Kenso introdujo una moneda en la cromada ranura con dos pulsaciones rápidas introdujo el código que se conocía de memoria y, sin esperar, volvió al lado de su Whisky. Un gestó con el índice y el barman, que estaba de pié tras la barra, empezó a prepararle otro Malta con hielo sintético. La canción empezó a sonar en el preciso instante que el posavasos resbalaba prodigiosamente sobre el pulido metal. Era una canción antigua, como la máquina de discos, pero le recordaba aquellos primeros años como policía en la sección nueve. Era viernes de junio y la humedad era insoportable, y Kenso estaba furioso por su enorme cagada. Vació la copa de un trago y largó unos billetes sobre la barra. Con los últimos acordes la canción abandonó el bar ante la mirada de odio de decenas de compañeros.
– Buenas noches, soy el Capitán Kenso de la sección nueve ¿Sr.Takeshi? – Los ecos de su propia voz producían una molesta estática en el interior del habitáculo. El tono sonó cansado, quizás demasiado, pensó Kenso mientras rebuscaba, en la bolsa de mano, otra dosis de Meta.
– Sí, sr. Takeshi al habla ¿Qué desea Capitán?

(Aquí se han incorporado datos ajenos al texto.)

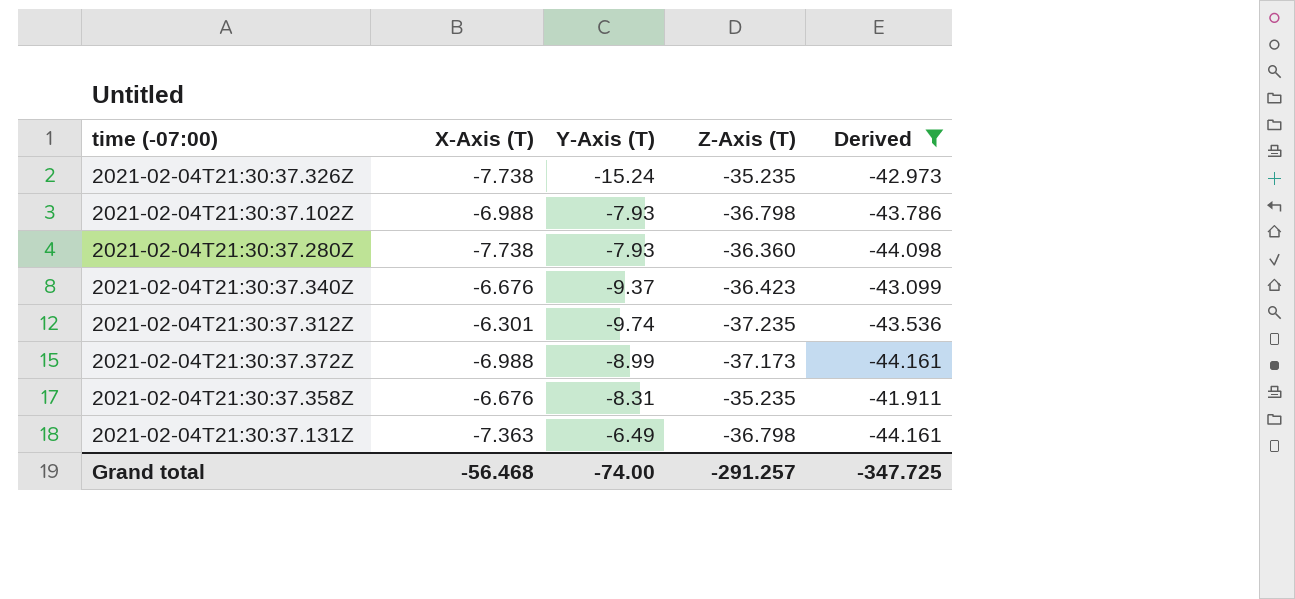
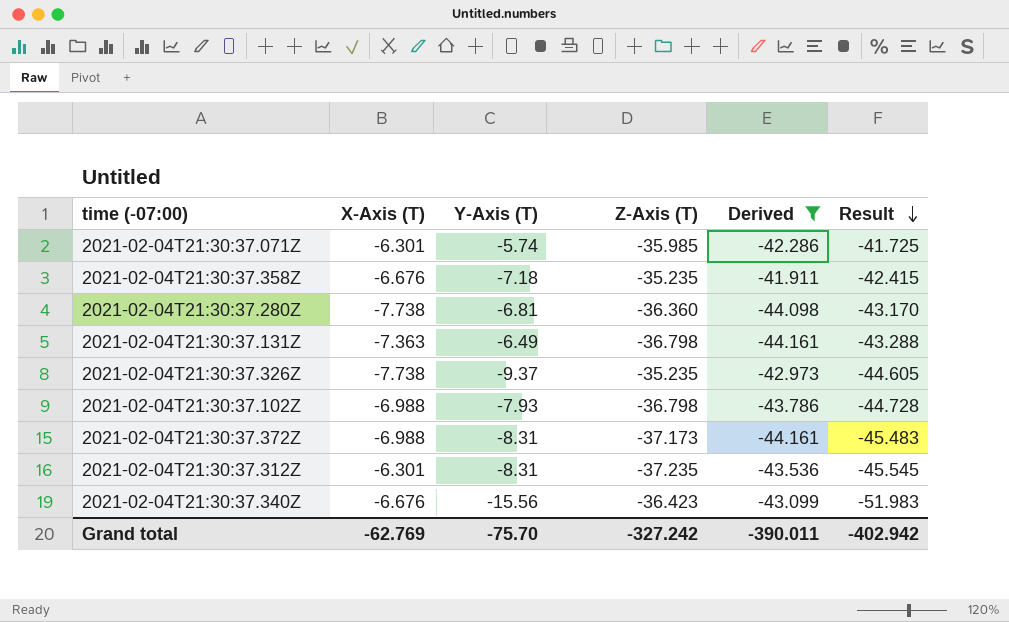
row order: none -> Result descending
column Result | formula: none -> [Y-Axis (T)] + [Z-Axis (T)]
row 2021-02-04T21:30:37.071Z: none -> -6.301 | -5.74 | -35.985 | -42.286 | -41.725
2021-02-04T21:30:37.358Z | Y-Axis (T): -8.31 -> -7.18
2021-02-04T21:30:37.280Z | Y-Axis (T): -7.93 -> -6.81
2021-02-04T21:30:37.326Z | Y-Axis (T): -15.24 -> -9.37
2021-02-04T21:30:37.372Z | Y-Axis (T): -8.99 -> -8.31
2021-02-04T21:30:37.312Z | Y-Axis (T): -9.74 -> -8.31
2021-02-04T21:30:37.340Z | Y-Axis (T): -9.37 -> -15.56
Grand total | X-Axis (T): -56.468 -> -62.769
Grand total | Y-Axis (T): -74.00 -> -75.70
Grand total | Z-Axis (T): -291.257 -> -327.242
Grand total | Derived: -347.725 -> -390.011

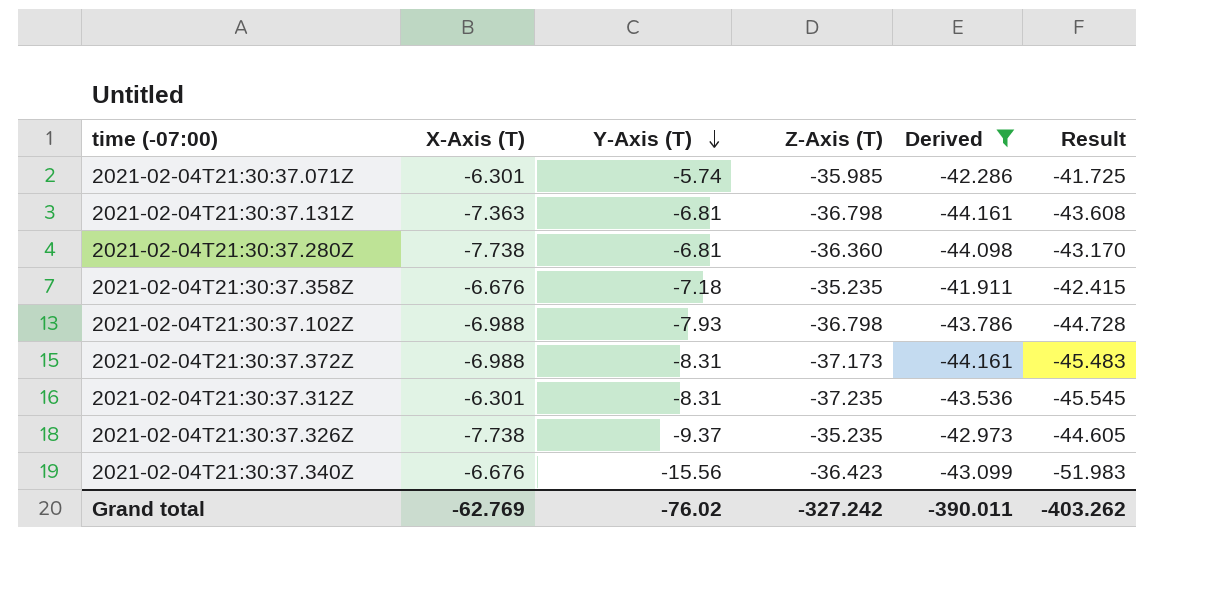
row order: Result descending -> Y-Axis (T) descending
2021-02-04T21:30:37.131Z | Y-Axis (T): -6.49 -> -6.81
2021-02-04T21:30:37.131Z | Result: -43.288 -> -43.608
Grand total | Y-Axis (T): -75.70 -> -76.02
Grand total | Result: -402.942 -> -403.262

– Disculpe pero ayer…– Las detonaciones de un arma automática interrumpieron a Kenso. Martilleo típico de una ametralladora rotativa soviética pensó el Capitán. Perseidas de partículas de cristal inundándolo todo. Dolor lacerante. Maniobras evasivas desesperadas sobre la autopista elevada. La tibieza de la sangre le remojó los dañados labios. Semitumbado en el asiento del copiloto buscaba a los agresores cuando otra ráfaga mortal sacudió el sedán oficial. Se quedaba sin opciones mientras su chipado cerebro buscaba soluciones en la red. Los procesos se multiplicaban empujados por la adrenalina artificial que ya bombeaba desbocada. Las órdenes se sucedían, elevando peticiones a los equipos tácticos y de rastreo de objetivos. En cuarenta segundos tendrían un dron sobre él. Una estela pasó por su derecha justo cuando cambió la trayectoria y el proyectil de punta hueca explotó sobre el guardarrail. Un trozo de hormigón se incrustó en el lateral negro del bólido nipón.
– ¡Hijos de Puta!– maldijo el oficial por encima de las incesantes detonaciones. Mientras se miraba el brazo destrozado.
Los impactos se sucedían sobre la chapa blindada cuando el coche se paró en seco en la desierta autopista. Entonces lo vió. Vió la forma característica del fuselaje de un helicóptero de combate. Estaba en vuelo estacionario a escasos cincuenta metros del humeante amasijo de metal. Delicadamente el pájaro de materiales avanzados hizo una elegante maniobra para ofrecer su flanco. El odiado Capitán Kenso sostuvo la mirada del espejado casco negro del piloto hasta que una lluvia de plomo encamisado y fuego escupido por una GShG-7 lo inundó todo.
Una explosión iluminó el cielo de Tokyo sobre los carriles elevados y una enorme bola de metal compuesto envuelto en llamas cayó en los suburbios bajo la autopista. Explosiones. Dos estelas de motores de reactor fué lo último que vió antes de desvanecerse.